The court’s role in reviewing claims brought under the Social Security Act is
a narrow one. The scope of review is limited to determining whether there is
substantial evidence in the record as a whole to support the findings of the
Commissioner, and whether correct legal standards were applied. See Lamb v.
Bowen, 847 F.2d 698, 701 (11th Cir. 1988); Tieniber v. Heckler, 720 F.2d 1251, 1253
(11th Cir. 1983).
Claimant contends that the Commissioner’s decision is neither supported by
substantial evidence nor in accordance with applicable legal standards. Specifically,
claimant asserts that the ALJ improperly evaluated his credibility and complaints of
subjective symptoms, and improperly considered the medical opinions in the record.
Upon review of the record, the court concludes that these contentions lack merit, and
the Commissioner’s ruling is due to be affirmed.
To demonstrate that pain or another subjective symptom renders him disabled,
a claimant must “produce ‘evidence of an underlying medical condition and (1)

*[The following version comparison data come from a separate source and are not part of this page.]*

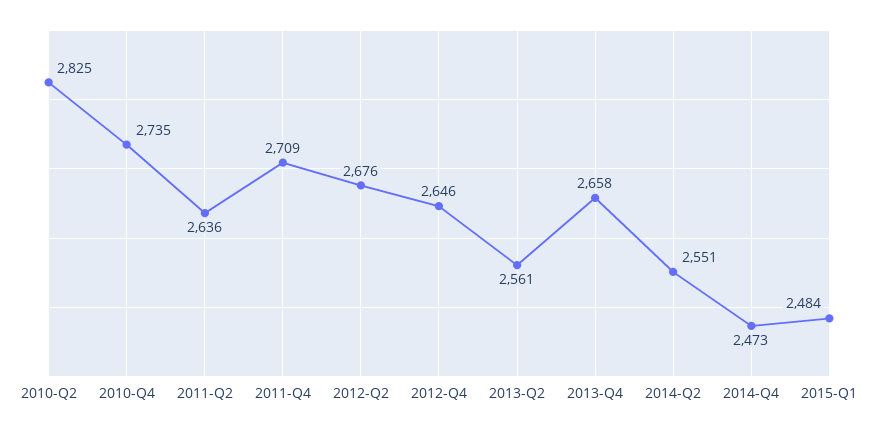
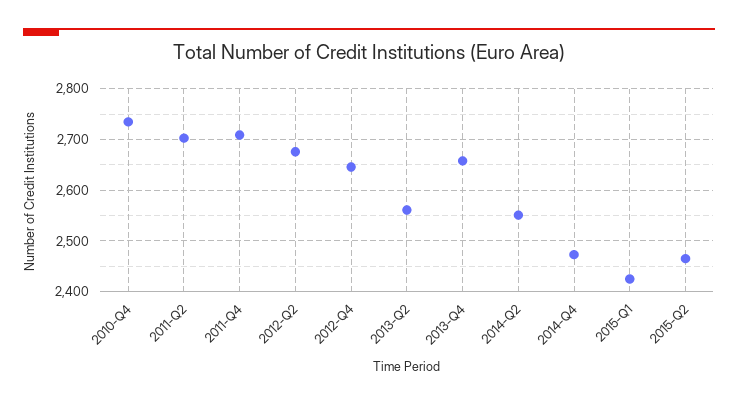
2010-Q2: 2825 -> none
2011-Q2: 2636 -> 2700
2015-Q1: 2484 -> 2420
2015-Q2: none -> 2460

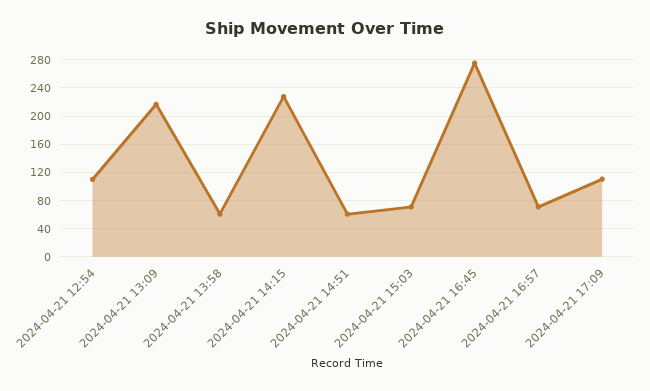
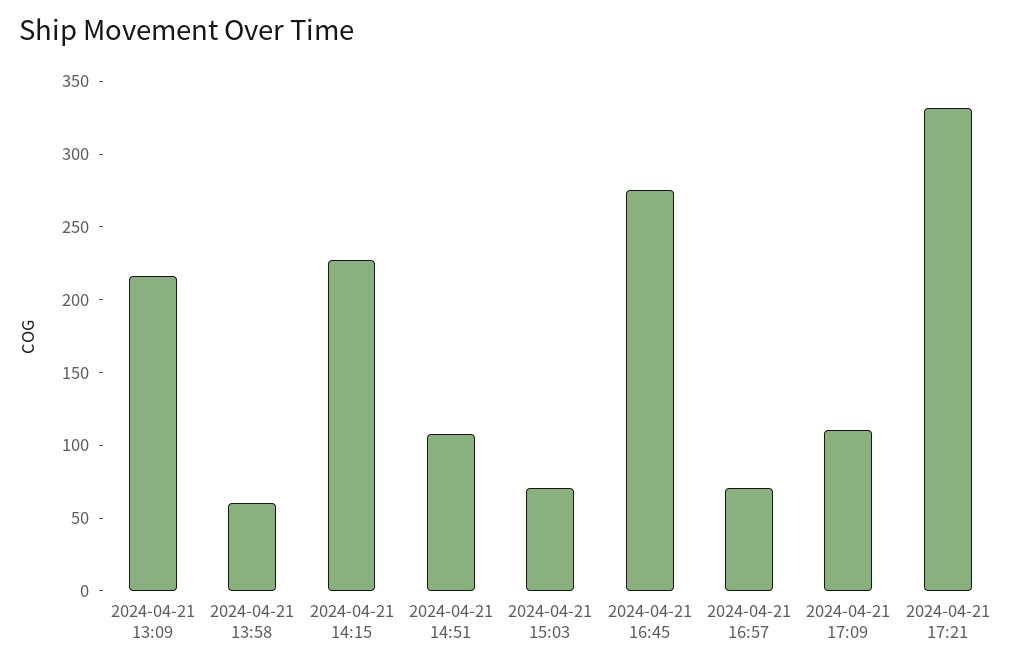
2024-04-21 12:54: 110 -> none
2024-04-21 14:51: 60 -> 110
2024-04-21 17:21: none -> 330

objective medical evidence that confirms the severity of the alleged pain arising from
that condition or (2) that the objectively determined medical condition is of such
severity that it can be reasonably expected to give rise to the alleged pain.’” Edwards
v. Sullivan, 937 F.2d 580, 584 (11th Cir. 1991) (quoting Landry v. Heckler, 782 F.2d
1551, 1553 (11th Cir. 1986)). If an ALJ discredits subjective testimony of pain, “he
must articulate explicit and adequate reasons.” Hale v. Bowen, 831 F.2d 1007, 1011
(11th Cir. 1987) (citing Jones v. Bowen, 810 F.2d 1001, 1004 (11th Cir. 1986);
MacGregor v. Bowen, 786 F.2d 1050, 1054 (11th Cir. 1986)).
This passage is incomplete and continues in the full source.